Column: Getting an education after graduation

By MIKE SKINNER

For the Valley News

Published: 05-08-2023 9:51 AM

I recently drove on Route 10 from West Lebanon into Hanover on the way to the dentist. I went straight up Main Street through the tony parts of downtown Hanover toward Dartmouth College.

At the four-way stoplight, I watched the teeming Dartmouth students on campus, walking hand in hand and chatting with each other, often shouldering their backpacks. Some were jogging in shorts and Nikes on that warm spring day. And groups of proud parents were touring the campus with their offspring; some of the prospective students stared at their cellphones rather than take part in the tour. It didn’t look like they wanted to be Ivy League-bound.

I enjoyed watching all of them, a knee jerk of envy rising in me. They were what I had hoped to become in my wild high school fantasy: smart, competitive, studious and living on a beautiful college campus.

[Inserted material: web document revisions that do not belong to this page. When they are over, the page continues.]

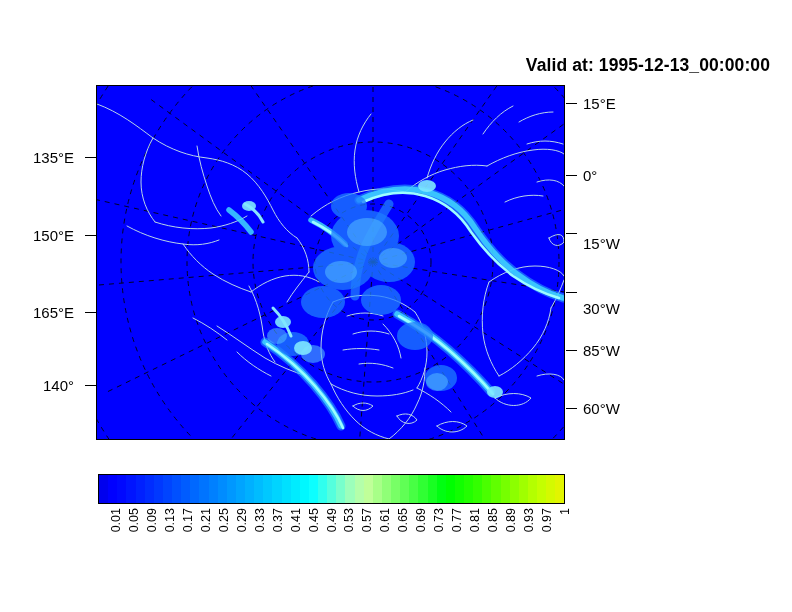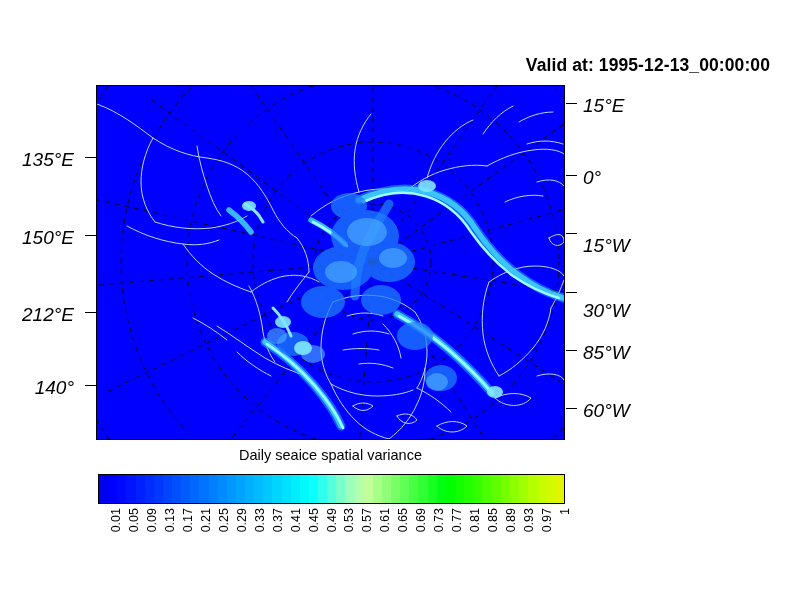--- a/index.html
+++ b/index.html
@@ -26,7 +26,7 @@
   .tick{position:absolute;background:#000;height:1px;width:11px;}
   .tick-left{left:85px;}
   .tick-right{left:566px;}
-  .axlabel{position:absolute;font-size:19px;white-space:nowrap;line-height:1;font-style:italic;}
+  .axlabel{position:absolute;font-size:15px;white-space:nowrap;line-height:1;}
   .axlabel-left{right:718px;text-align:right;}
   .axlabel-right{left:583px;text-align:left;}
 

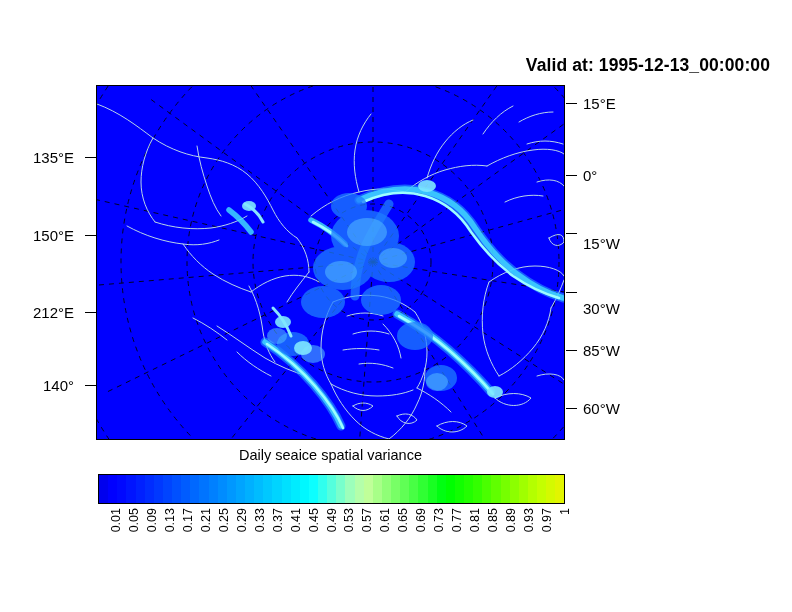--- a/index.html
+++ b/index.html
@@ -216,7 +216,7 @@
   <div class="tick tick-left" style="top:385px"></div>
   <div class="axlabel axlabel-left" style="top:150px">135°E</div>
   <div class="axlabel axlabel-left" style="top:228px">150°E</div>
-  <div class="axlabel axlabel-left" style="top:305px">212°E</div>
+  <div class="axlabel axlabel-left" style="top:305px">165°E</div>
   <div class="axlabel axlabel-left" style="top:378px">140°</div>
 
   <div></div>

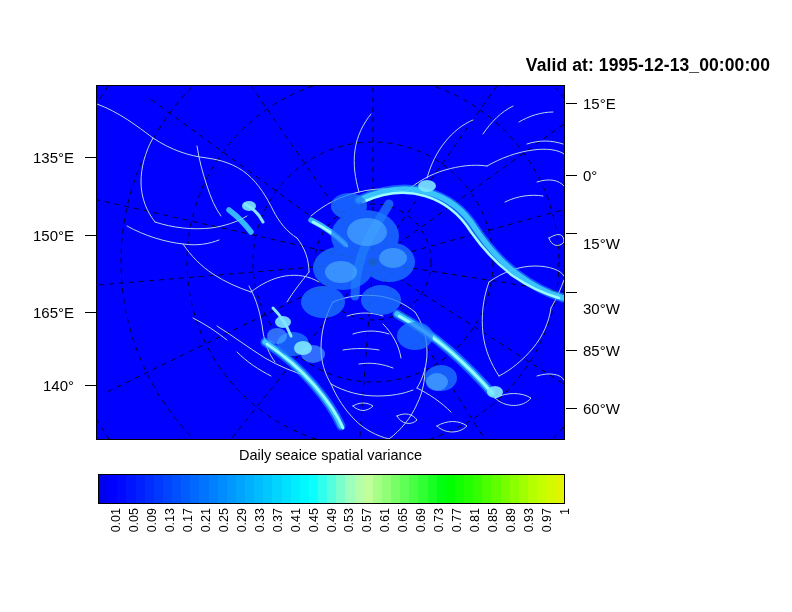--- a/index.html
+++ b/index.html
@@ -233,7 +233,6 @@
   <div class="axlabel axlabel-right" style="top:343px">85°W</div>
   <div class="axlabel axlabel-right" style="top:401px">60°W</div>
 
-  <div id="caption">Daily seaice spatial variance</div>
 
   <div id="cbar-wrap">
     <div id="cbar">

In my senior year of high school, I applied to only one four-year college, which, not so coincidentally, is where my best friend attended. Let the party begin!

I barely graduated from high school, my ranking far, far down the list, and a couple of teachers were glad to see me go. I can imagine an admissions team rifling through the applications, getting to mine and laughing while pointing to my class ranking, GPA and SAT scores:

“Look at this one, folks. Ha!”

When I got their thin rejection letter, my dad asked what I was going to do, and my only thought at that moment was how hot it was going to be in Vietnam after the army drafted me.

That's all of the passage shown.